Die Bauarbeiten bei Eich
 
Die Stadt Worms hatte damals Interesse eine Bahn vom Wormser Hafen nach Rheindürkheim zu bauen - die Verhandlungen zogen sich bis 1905 hin, bis man zu dem Schluss kam, dass eine solche Streckenführung kaum rentabel wäre.

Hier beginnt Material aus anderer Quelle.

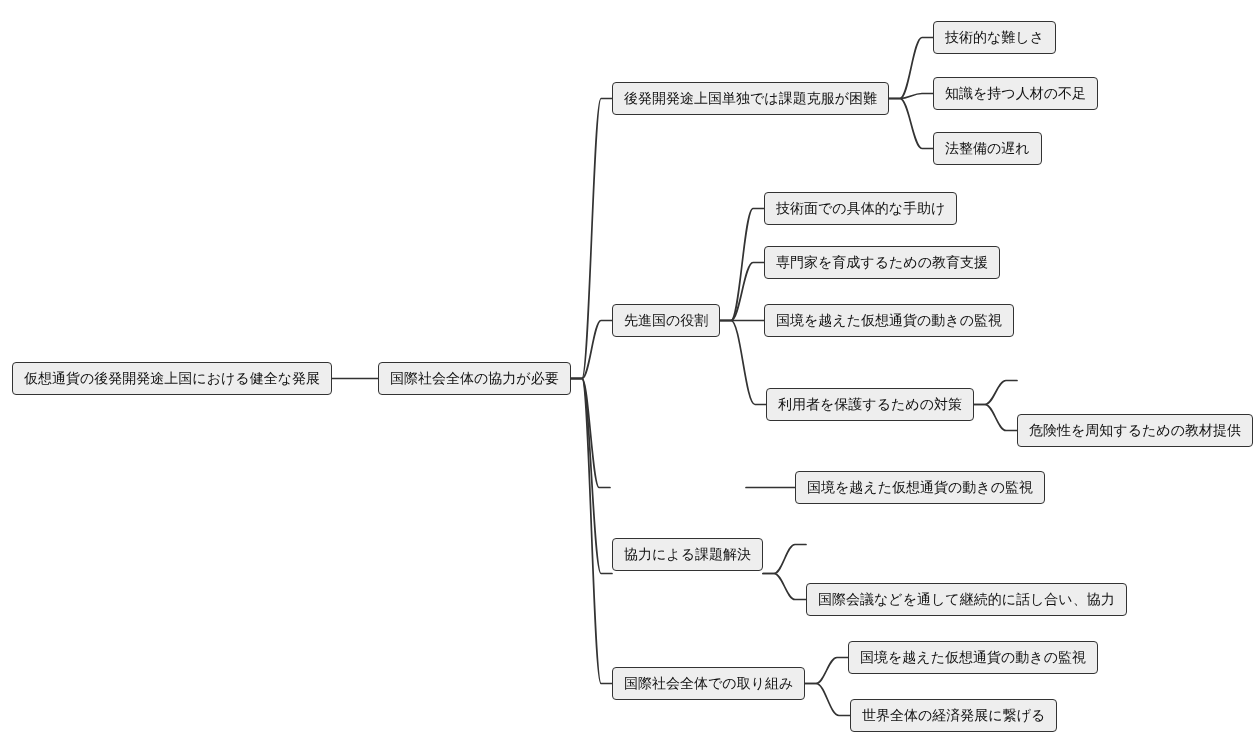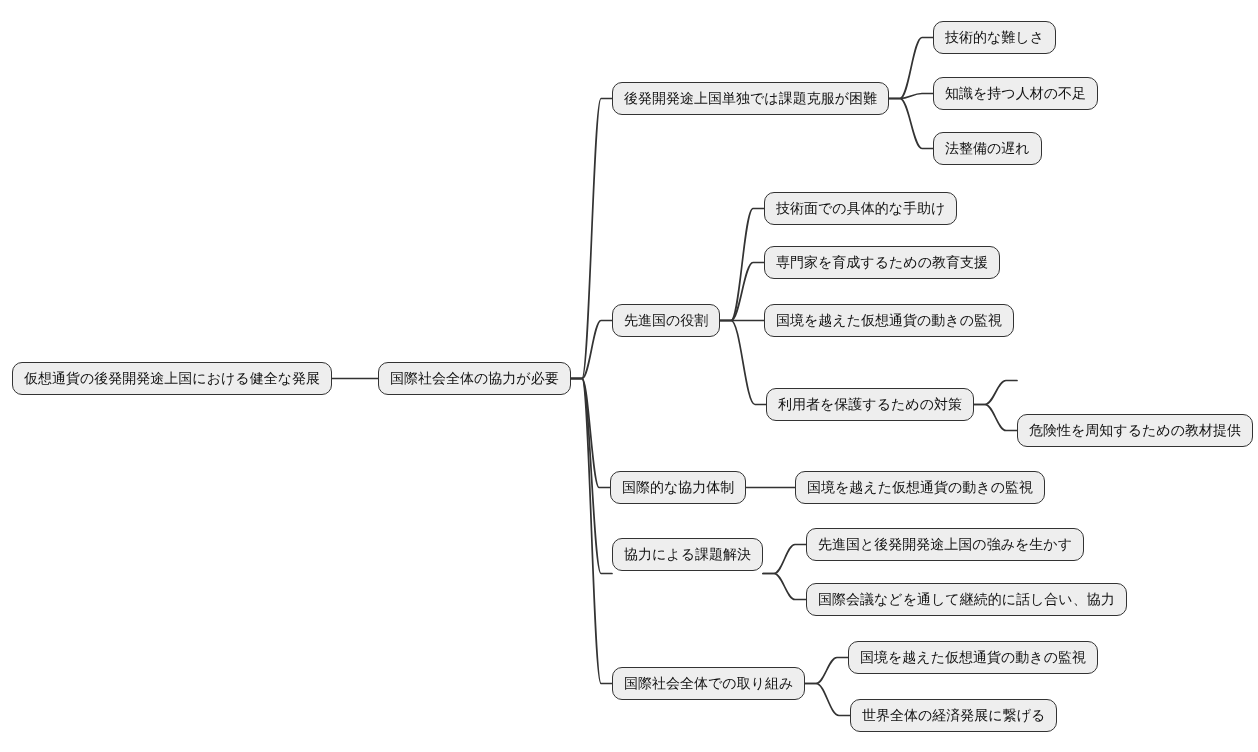"技術的な難しさ" .node { border-radius: 10px -> 4px }
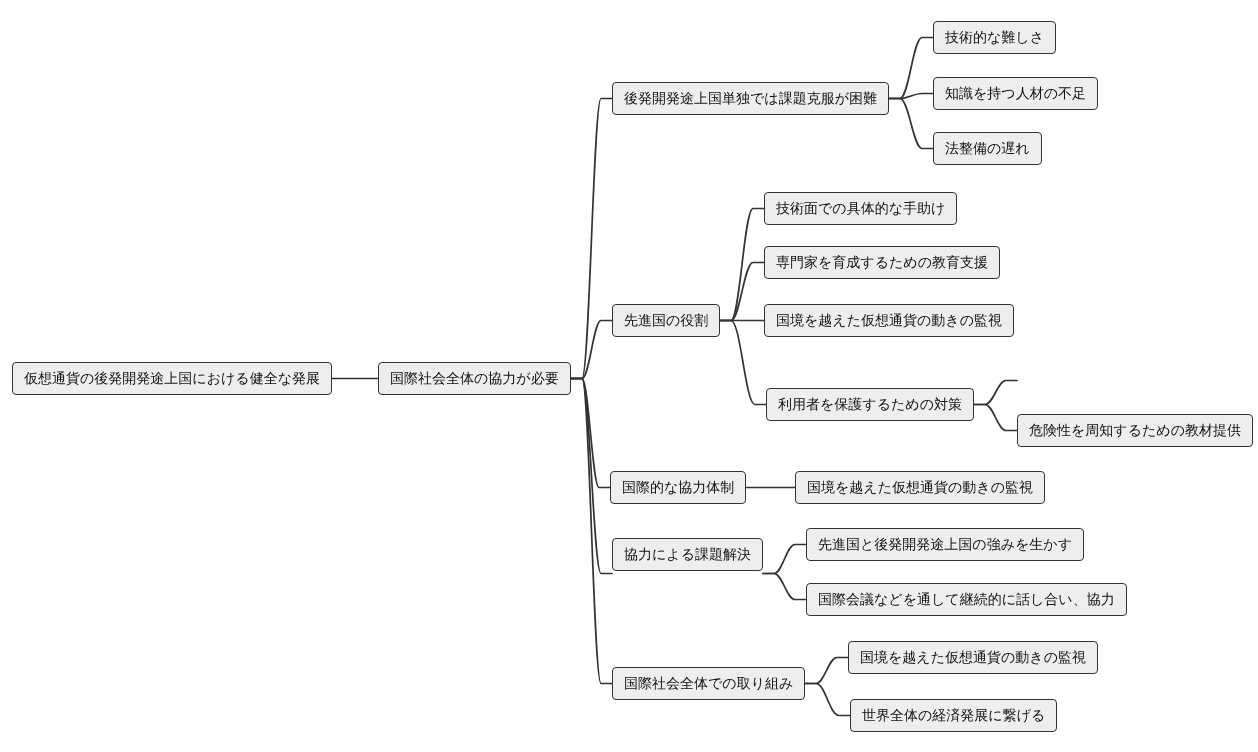"国際的な協力体制" div.node { html: <div>国際的な協力体制</div> -> none }
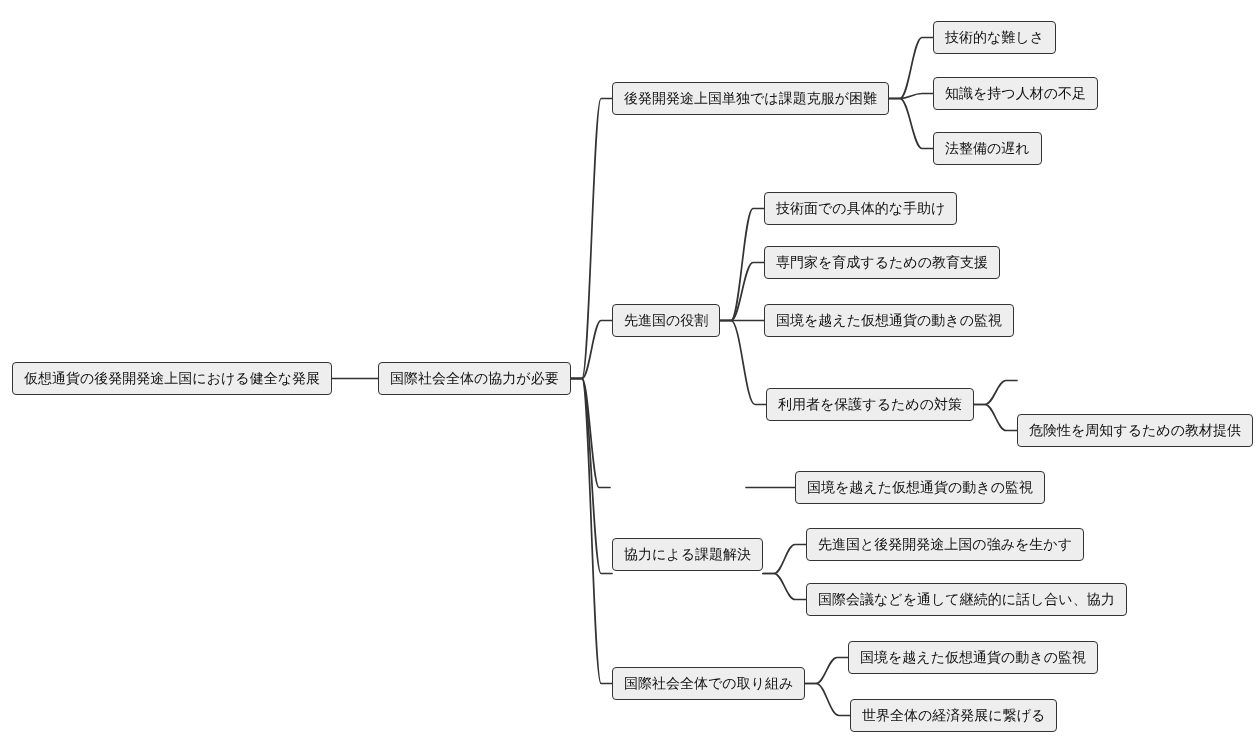"先進国と後発開発途上国の強みを生かす" div.node { html: <div>先進国と後発開発途上国の強みを生かす</div> -> none }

Gleichwohl findet man im Schulmuseum in Worms-Pfeddersheim eine Landakrte aus dem Jahre 1900, auf welcher diese Strecke verzeichnet ist:
 


Außerdem ist auf dieser Karte der ursprünglich in Hamm geplante Kopfbahnhof zu sehen:



Der letzte reguläre Personenzug befuhr am 1.Juni 1969 die Gleise der Altrheinbahn.
 
Heute erinnern sich noch viele Altrheiner gerne an die Zugschaffner "Schiefer Zahn" und "Zeppeline". Auch der Junge, der einmal in Hamm eigenmächtig mit seiner Trillerpfeife den Lokführer zur Weiterfahrt aufforderte, ist unvergessen.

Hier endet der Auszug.